Take the lines of the data below from the very first through the line containing "- '✗Is not': 37%" and output them exactly, pictures excluded.

(Stored data)
┏━━
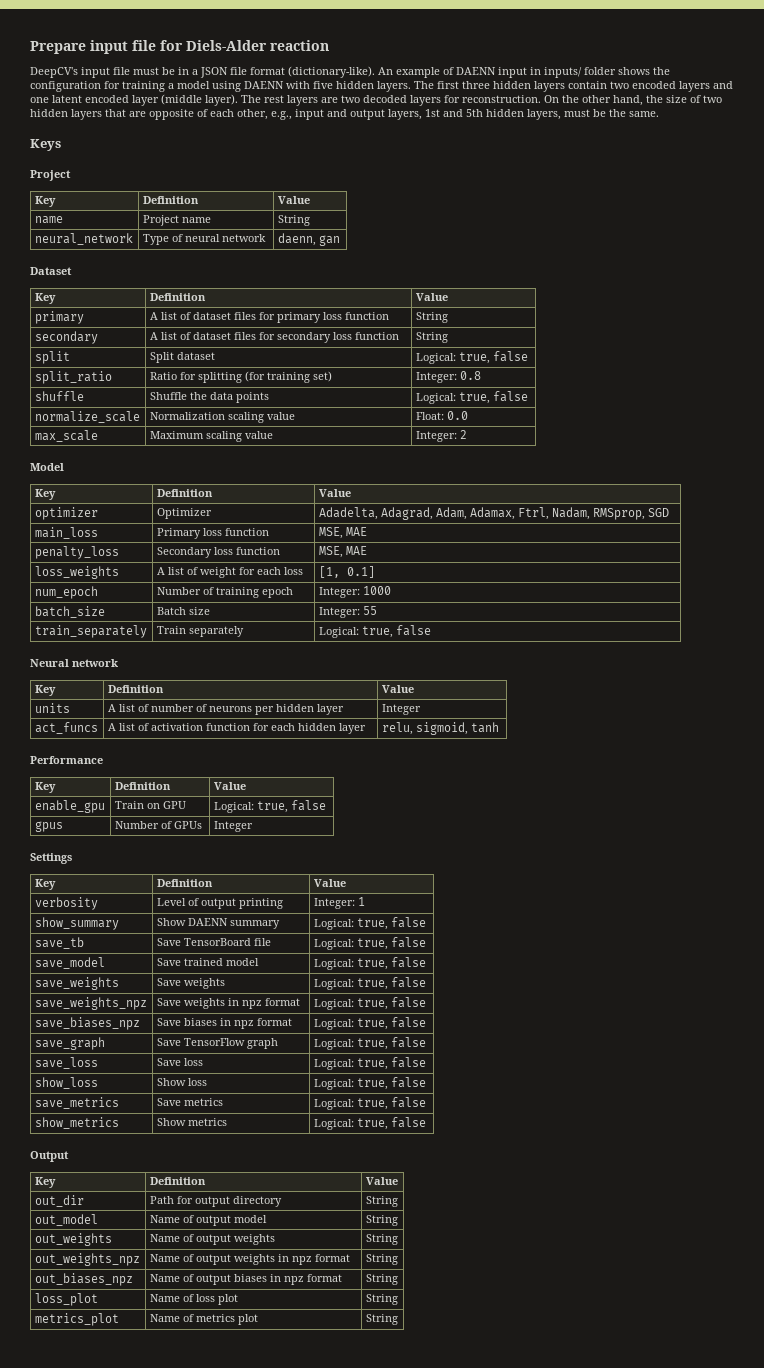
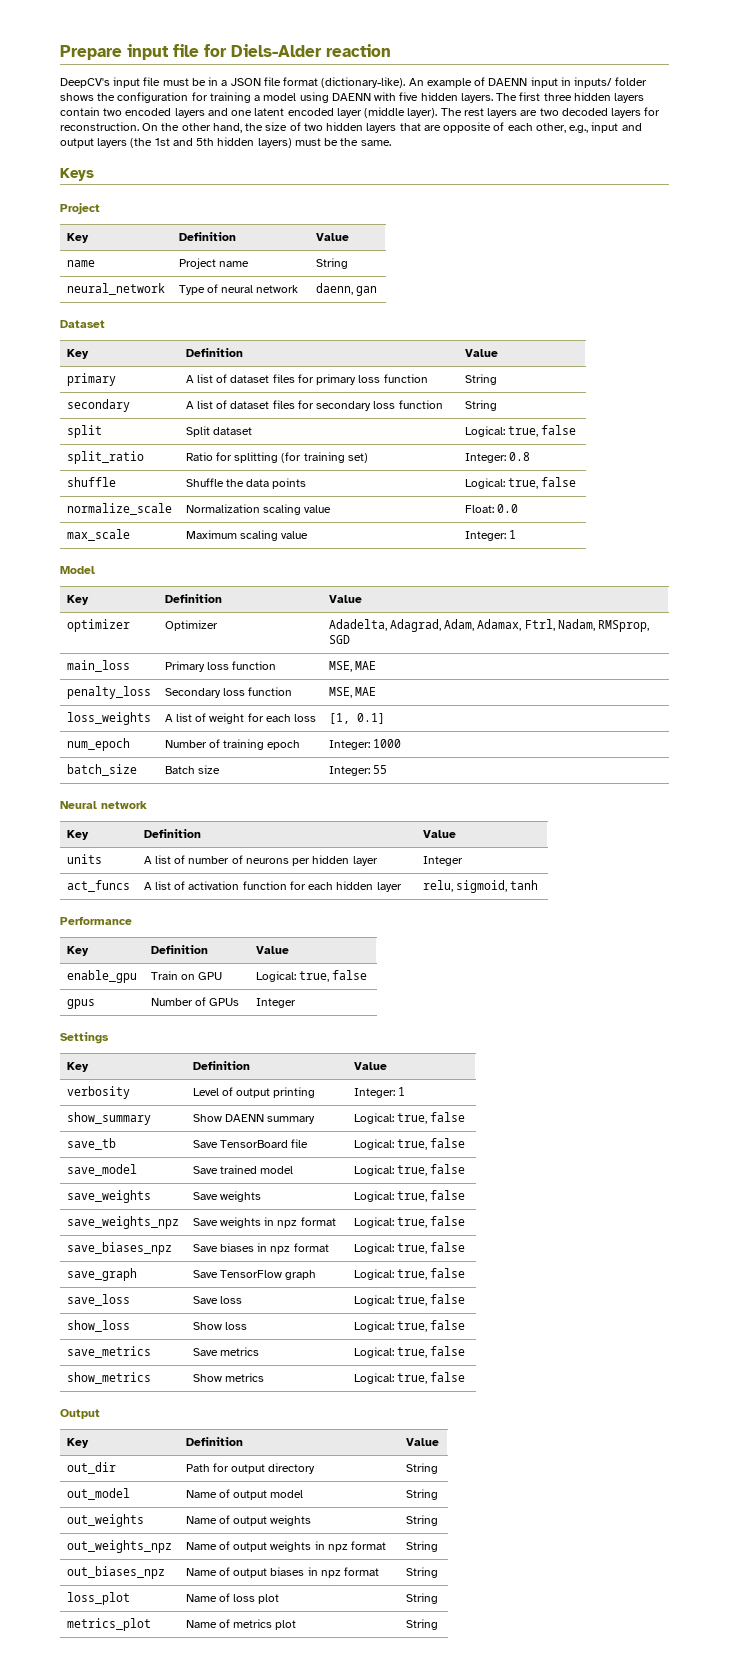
- On the other hand, the size of two hidden layers that are opposite of each other, e.g., input and output layers, 1st and 5th hidden layers, must be the same.
+ On the other hand, the size of two hidden layers that are opposite of each other, e.g., input and output layers (the 1st and 5th hidden layers) must be the same.
- max_scale | Maximum scaling value | Integer: 2
+ max_scale | Maximum scaling value | Integer: 1
- train_separately | Train separately | Logical: true, false

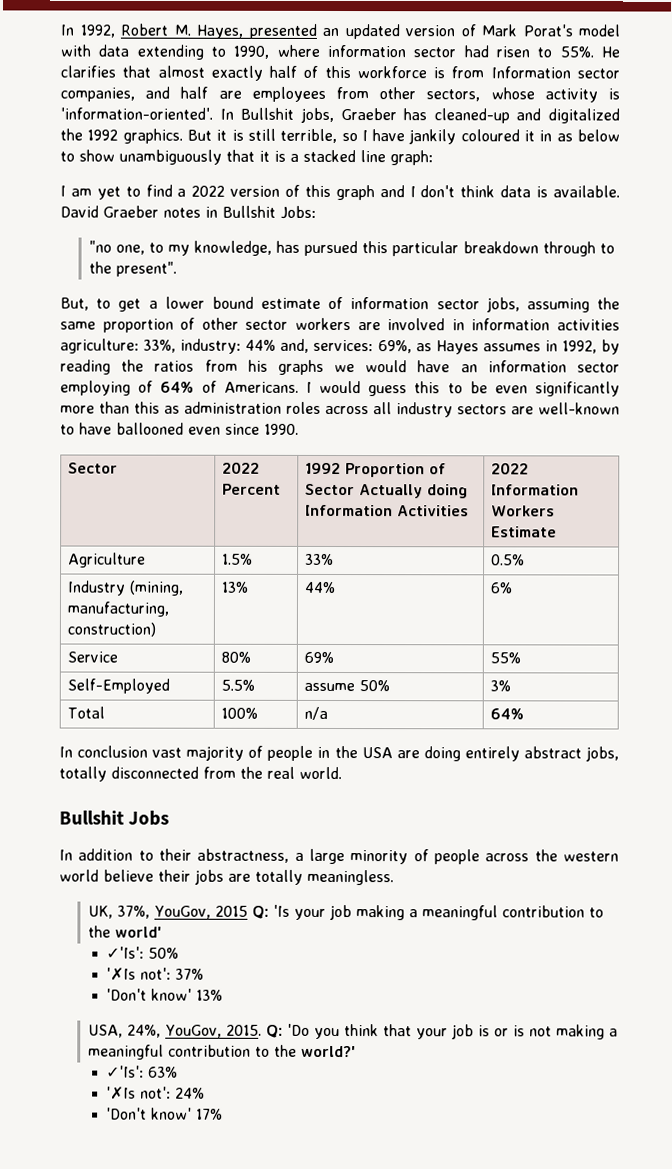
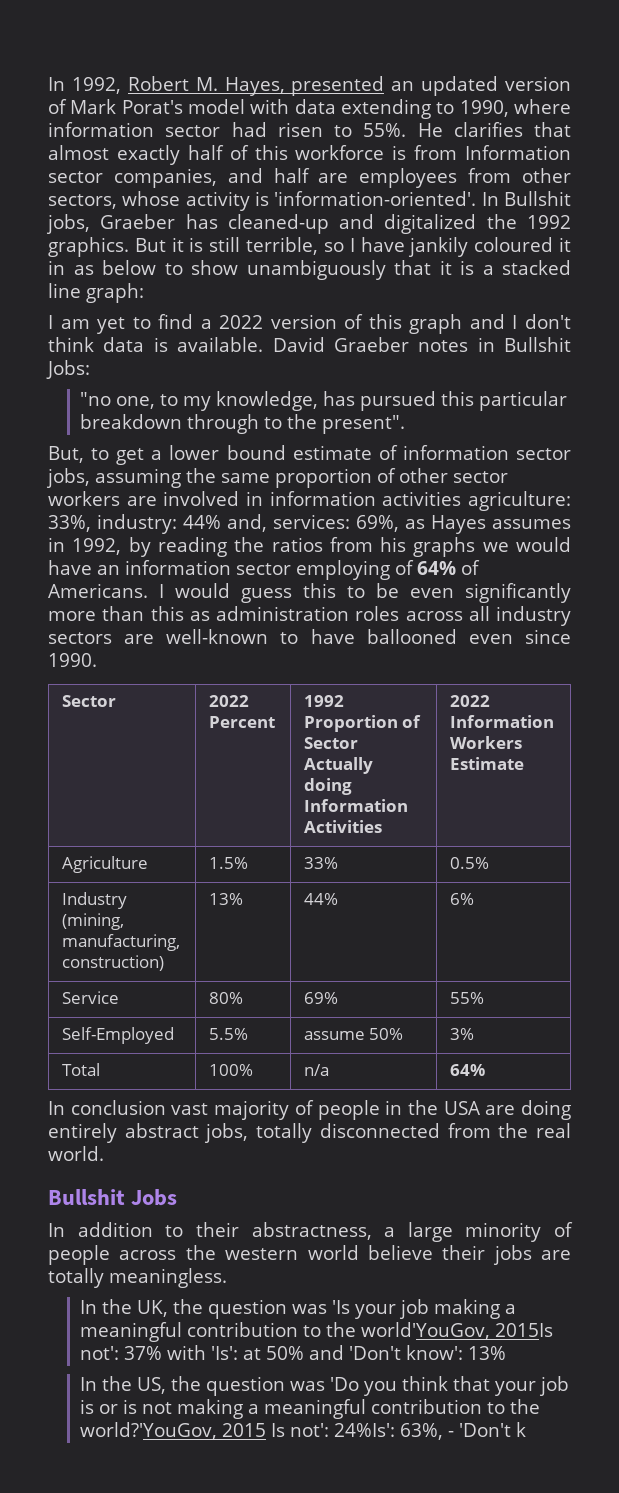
- UK, 37%, YouGov, 2015 Q: 'Is your job making a meaningful contribution to the world'
- ✓'Is': 50%
- '✗Is not': 37%
- 'Don't know' 13%
- USA, 24%, YouGov, 2015. Q: 'Do you think that your job is or is not making a meaningful contribution to the world?'
- ✓'Is': 63%
- '✗Is not': 24%
- 'Don't know' 17%
+ In the UK, the question was 'Is your job making a meaningful contribution to the world'YouGov, 2015Is not': 37% with 'Is': at 50% and 'Don't know': 13%
+ In the US, the question was 'Do you think that your job is or is not making a meaningful contribution to the world?'YouGov, 2015 Is not': 24%Is': 63%, - 'Don't k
┗━━
> _Your solution_:
- On the other hand, the size of two hidden layers that are opposite of each other, e.g., input and output layers, 1st and 5th hidden layers, must be the same.
+ On the other hand, the size of two hidden layers that are opposite of each other, e.g., input and output layers (the 1st and 5th hidden layers) must be the same.
- max_scale | Maximum scaling value | Integer: 2
+ max_scale | Maximum scaling value | Integer: 1
- train_separately | Train separately | Logical: true, false

- UK, 37%, YouGov, 2015 Q: 'Is your job making a meaningful contribution to the world'
- ✓'Is': 50%
- '✗Is not': 37%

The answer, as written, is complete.